I have a GKE autpilot cluster in version 1.27.3-gke.100
and I want to install istio in it. The cluster was created without the tag --workload-policies=allow-net-admin
. How do I enable it on an existing GKE cluster?
NET_ADMIN for service meshes such as Istio: Specify --workload-policies=allow-net-admin in your cluster creation command.

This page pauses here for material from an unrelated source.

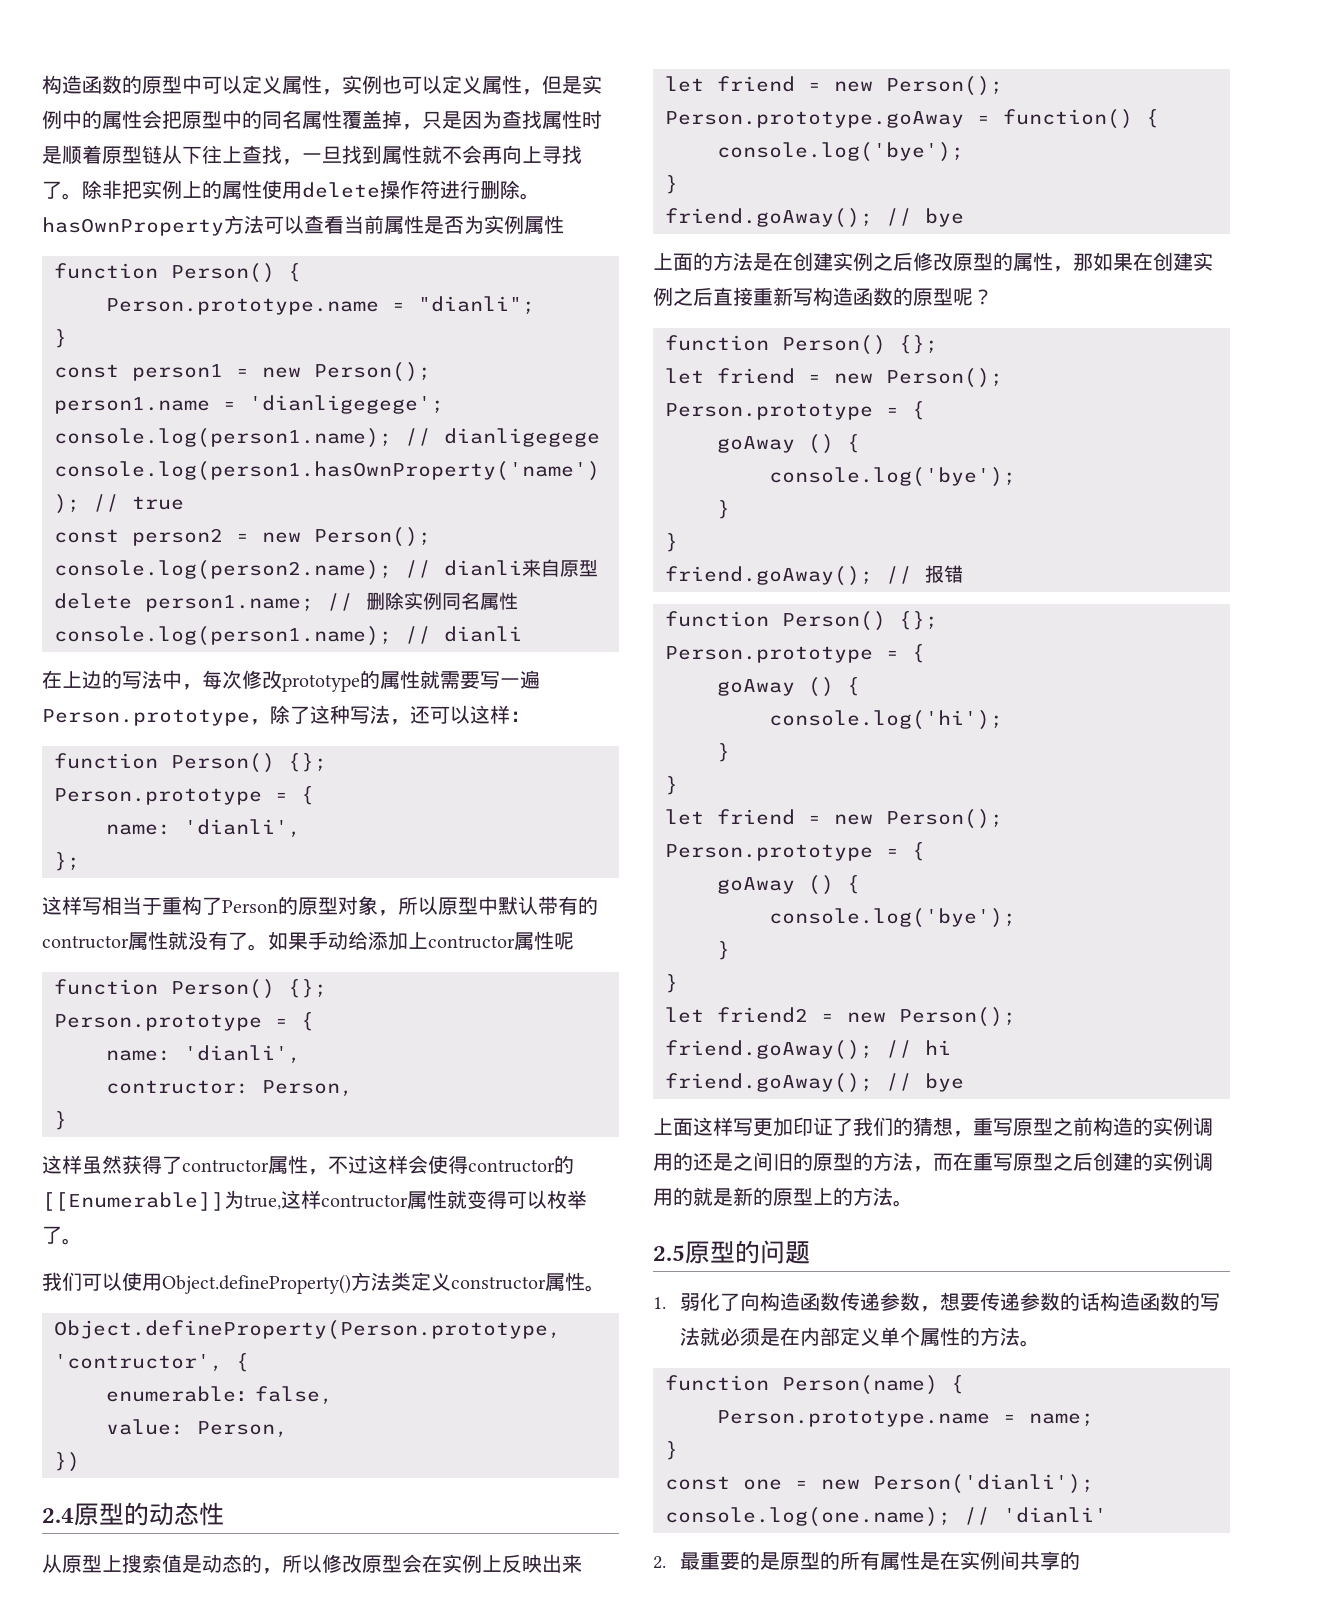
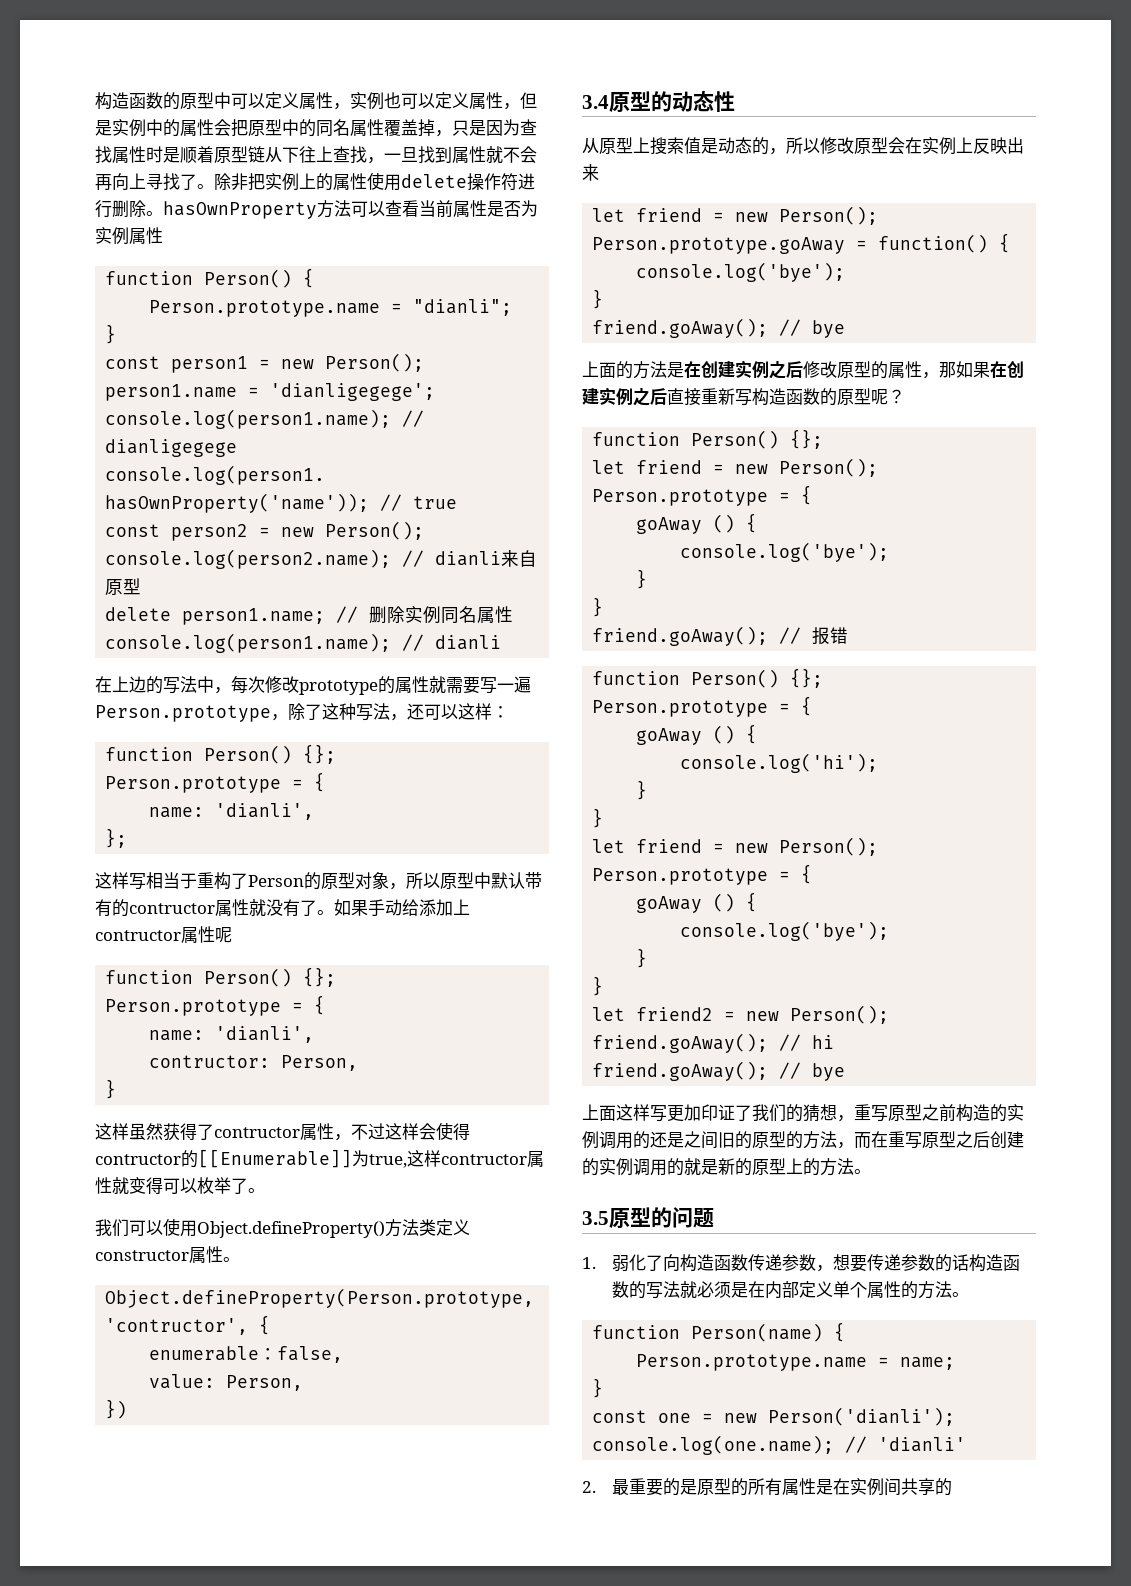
[42,1508,74,1523] 2.4 -> [582,95,609,109] 3.4
[653,1245,685,1261] 2.5 -> [582,1211,609,1225] 3.5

Available on new and upgraded existing clusters running GKE version 1.27 and later.
I believe it is the last piece of the puzzle before having a working (Istio + GKE) autopilot set-up.
In case that it might be of someone's help, here are the steps I've done so far and how I solved it, before arriving at the dead end described above.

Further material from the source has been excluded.